İlk ve ortaokulda okulların açılımsıyla birlikte
almış olduğum ders kitaplarını ciltlerken kitapların
içini açıp kitapların arasından gelen kokuyu
anımsadım az önce.
‘’1990'lı dönemlerde olanlarımız bilir.’’
Yeni kitapların kokusu çok güzeldi. Şu anki
döneme baktığımda, her ne hikmetse; şu an basılan kitapların hiçbirinde o kokuyu alamıyorum. Modern kapitalizmin koku duyumuza kadar indiğini hiç düşünmemiştim.
Yarın sabah aynanın karşısına geçip kendimi inceleyeceğim.
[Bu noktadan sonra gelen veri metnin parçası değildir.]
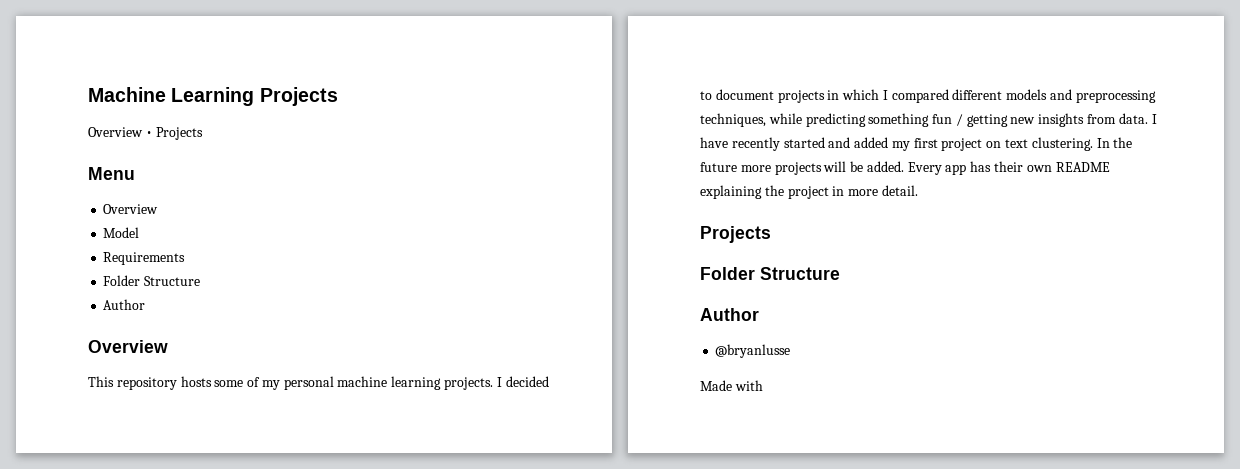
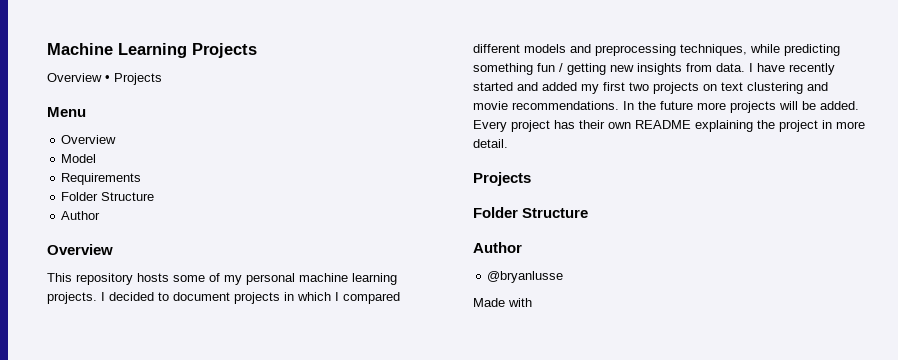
[941,137,1093,151] project on text clustering. -> [629,82,828,94] [473,101,619,110] two projects on text clustering and movie recommendations.
[945,164,967,175] app -> [511,120,550,132] project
Belki beni bile yapay hale
getirmiş ve ben bunun farkında değilimdir.
"Kim bilir?"
Bu kokuyu en son ortaokul 2. Sınıfta
hissetmiştim. Erol TAŞ’a benzeyen, ismi de Erol olan bir edebiyat öğretmenimizin kitabımı ciltlemediğim için attığı fırçadan sonra ciltlediğim son kitap olmuştu. Kitabı sınıfta sesli okurken işaret parmağımla okuduğum yeri kaçırmamak ise Erol hocamdan yediğim fırçalara yenisini eklenmişti.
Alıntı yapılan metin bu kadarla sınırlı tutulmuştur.